Dave Donnelly, senior electrical engineer for the Ram's Commercial Vehicle Team, said the most significant changes come in the 2013 MY with an all-new OEM module that allows enhanced access to the vehicle's messaging and has numerous inputs and outputs for use in a wide range of electrical applications.

For the 2012 model year, there are some improvements in the wiring that modify the rear lighting on chassis cabs.

“The circuits that are found standard on all chassis cab vehicles, located under hood near the brake booster, are heat-shrunk-sealed until needed,” he said. “The circuit definitions are similar in nature to the DGE circuits. The ones numbered 1 through 5 become ground when the corresponding vehicle signal is ‘true’ or ‘on.’ Numbers 6 and 7 allow the customer/upfitter to make these changes to the vehicle without the use of a dealer tool.

“So for example, if the customer wants to change his rear lighting from combined to separated, all he needs to do is attach the corresponding circuit to a ground source, and as long as the circuit remains grounded, the function remains modified. The vehicle checks these circuits on every vehicle startup so they can always be changed back if desired. Same is true about the LED circuit.
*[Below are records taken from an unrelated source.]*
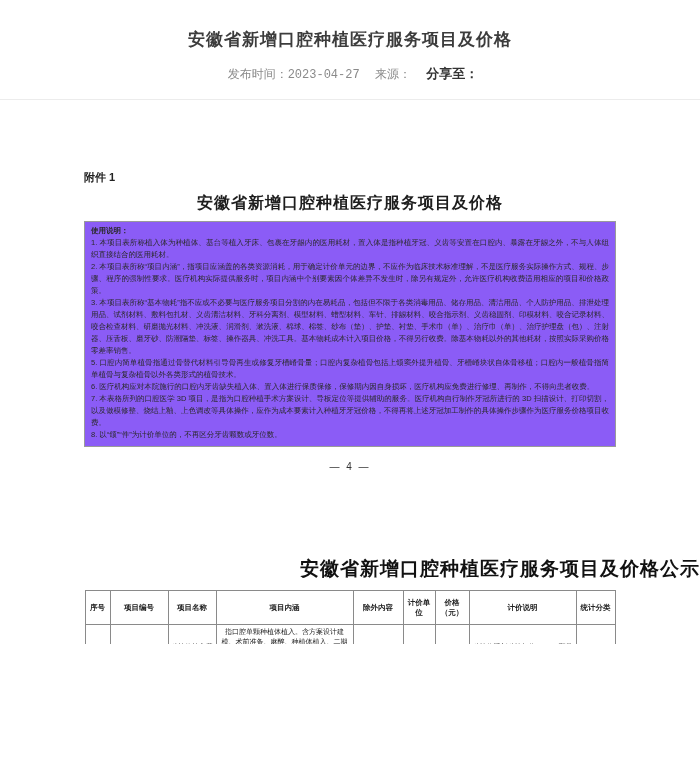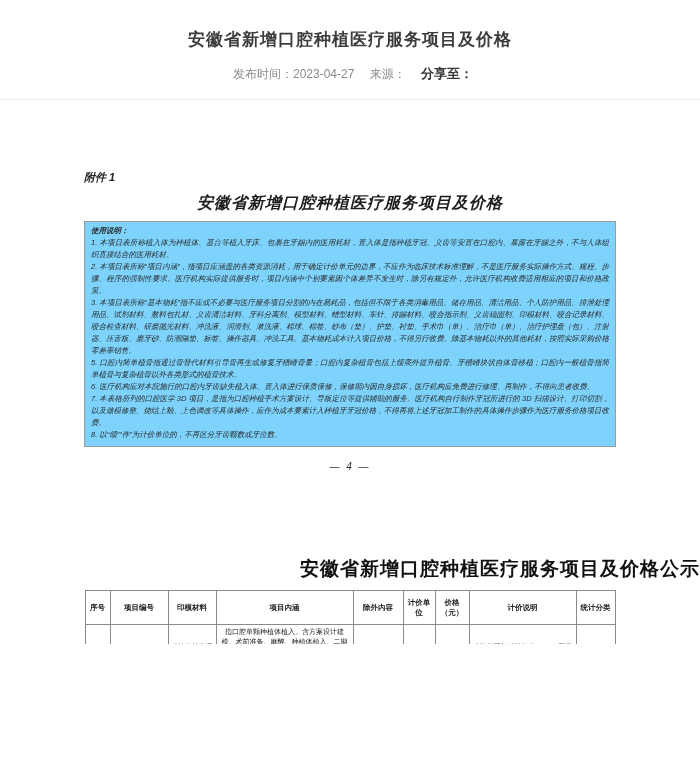--- a/index.html
+++ b/index.html
@@ -14,38 +14,38 @@
 
   
   .article-header { text-align: center; padding-top: 28px; }
   .article-title {
     font-size: 17px; font-weight: bold; color: #3c3c3c;
     letter-spacing: 1px;
   }
   .meta-line {
     margin-top: 14px; font-size: 12px; color: #8a8a8a;
   }
-  .meta-line .seg { margin: 0 6px; }
+  .meta-line .seg { margin: 0 6px; font-family: Liberation Mono, monospace; }
   .share-label { font-size: 13px; color: #333; font-weight: bold; margin-left: 6px; }
   .header-divider {
     margin-top: 16px; border: 0; border-top: 1px solid #ececec; height: 0;
   }
 
   
   .scan-doc {
-    width: 532px; margin: 70px auto 0 auto; color: #2a2a2a; font-style: italic;
+    width: 532px; margin: 70px auto 0 auto; color: #2a2a2a;
   }
   .attachment-label { font-size: 11px; font-weight: bold; color: #222; }
   .doc-title {
     text-align: center; font-size: 16px; font-weight: bold; color: #1d1d1d;
     margin-top: 8px; margin-bottom: 7px; letter-spacing: 1px;
     font-family: "Liberation Serif", serif;
   }
   .instructions-box {
-    border: 1px solid #9a9a9a; background: #7dd3fc;
+    border: 1px solid #9a9a9a; background: #8b5cf6;
     padding: 3px 6px 5px 6px;
     font-size: 7.5px; line-height: 12px; color: #2a2a2a;
     text-align: justify;
   }
   .instructions-box p { margin: 0; }
   .instr-title { font-weight: bold; }
   .doc-page-number {
     text-align: center; font-size: 10px; color: #333; margin-top: 14px;
     letter-spacing: 2px;
   }
@@ -122,21 +122,21 @@
           <col style="width:50px">
           <col style="width:32px">
         <col style="width:34px">
           <col style="width:107px">
           <col style="width:39px">
       </colgroup>
       <thead>
         <tr>
           <th>序号</th>
           <th>项目编号</th>
-          <th>印模材料</th>
+          <th>项目名称</th>
           <th>项目内涵</th>
           <th>除外内容</th>
           <th>计价单位</th>
           <th>价格（元）</th>
           <th>计价说明</th>
           <th>统计分类</th>
         </tr>
       </thead>
       <tbody>
         <tr class="data-row">

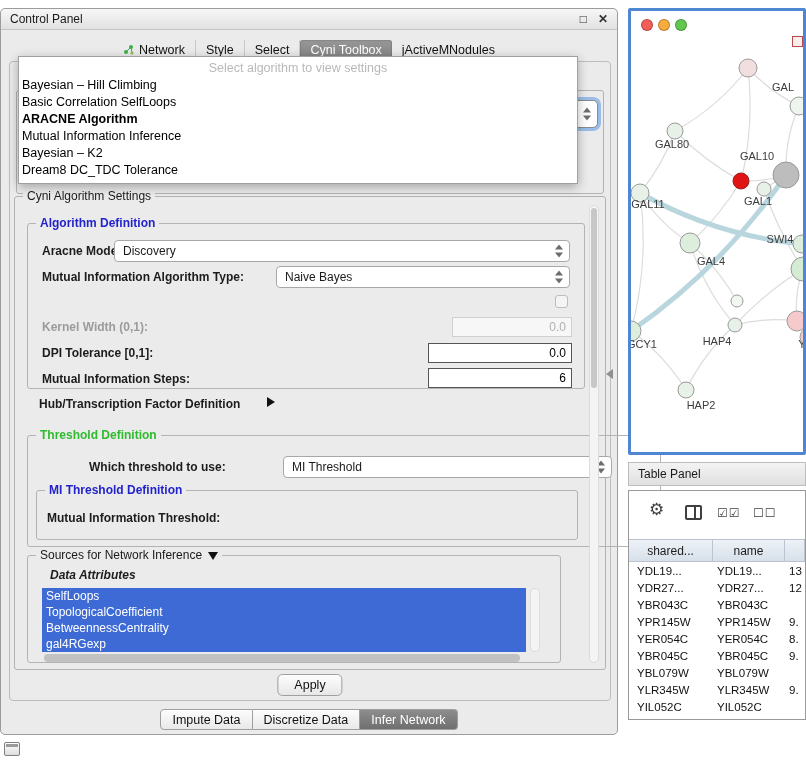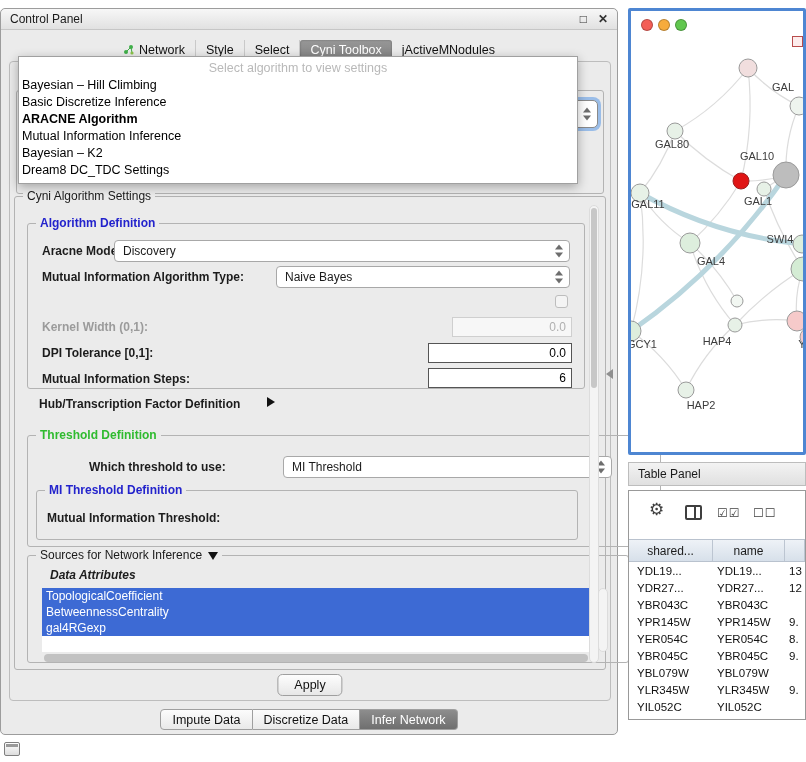--- a/index.html
+++ b/index.html
@@ -233,24 +233,25 @@
           <span>MI Threshold</span>
           <span class="stepper"></span>
         </div>
 
         <div class="groupbox" style="left:8px;top:54px;width:542px;height:50px;">
           <span class="group-title t-blue">MI Threshold Definition</span>
           <span class="lbl" style="left:10px;top:20px;">Mutual Information Threshold:</span>
         </div>
       </div>
 
-      <div class="groupbox" style="left:12px;top:358px;width:602px;height:108px;">
+      <div class="groupbox" style="left:12px;top:358px;width:534px;height:108px;">
         <span class="group-title" style="font-weight:normal;"><span>Sources for Network Inference</span><span class="tri-down"></span></span>
         <span class="lbl" style="left:22px;top:12px;font-style:italic;">Data Attributes</span>
         <div class="attr-list" id="attr-list" style="left:14px;top:32px;right:34px;height:64px;">
+            <div class="attr-item">SelfLoops</div>
             <div class="attr-item">TopologicalCoefficient</div>
             <div class="attr-item">BetweennessCentrality</div>
             <div class="attr-item">gal4RGexp</div>
           </div>
         <div class="vscroll" style="right:20px;top:32px;height:64px;"></div>
         <div class="hscroll-thumb" style="left:16px;right:40px;top:98px;"></div>
       </div>
 
       <div class="vscroll" style="right:6px;top:8px;height:458px;">
         <div class="thumb" style="top:2px;height:180px;"></div>
@@ -264,25 +265,25 @@
       <div class="seg">Impute Data</div>
       <div class="seg">Discretize Data</div>
       <div class="seg selected">Infer Network</div>
     </div>
 </div>
 
 <div id="algo-popup">
   <div class="popup-placeholder">Select algorithm to view settings</div>
   <div id="popup-items">
       <div class="popup-item">Bayesian – Hill Climbing</div>
-      <div class="popup-item">Basic Discretize Inference</div>
+      <div class="popup-item">Basic Correlation SelfLoops</div>
       <div class="popup-item bold">ARACNE Algorithm</div>
       <div class="popup-item">Mutual Information Inference</div>
       <div class="popup-item">Bayesian – K2</div>
-      <div class="popup-item">Dream8 DC_TDC Settings</div>
+      <div class="popup-item">Dream8 DC_TDC Tolerance</div>
     </div>
 </div>
 
 <div class="splitter-arrow"></div>
 
 <div id="network-window">
   <svg id="net-svg" width="172" height="441">
       <path d="M 117 57 Q 123.48086795194259 114.11828385543006 110 170" fill="none" stroke="#dcdcdc" stroke-width="1.2"></path>
       <path d="M 117 57 Q 138.91511206478717 80.8112969656804 168 95" fill="none" stroke="#dcdcdc" stroke-width="1.2"></path>
       <path d="M 168 95 Q 153.6383153718368 128.0188130410707 155 164" fill="none" stroke="#dcdcdc" stroke-width="1.2"></path>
If the customer is using rear LED lights, then all he needs to do is ground the corresponding circuit and he can use LED rear lighting without having to use resistors or without the need to modify the vehicle with a dealer tool. This circuit is also checked at each startup.”

These circuits are standard on all chassis cabs.

The DGE module is sold by DGE and is not a Ram-truck-owned component. It allows upfitters/customers an interface with some of the most commonly requested electric signals. The DGE module provides relay-control circuits that can be used for various applications, with 25 outputs available.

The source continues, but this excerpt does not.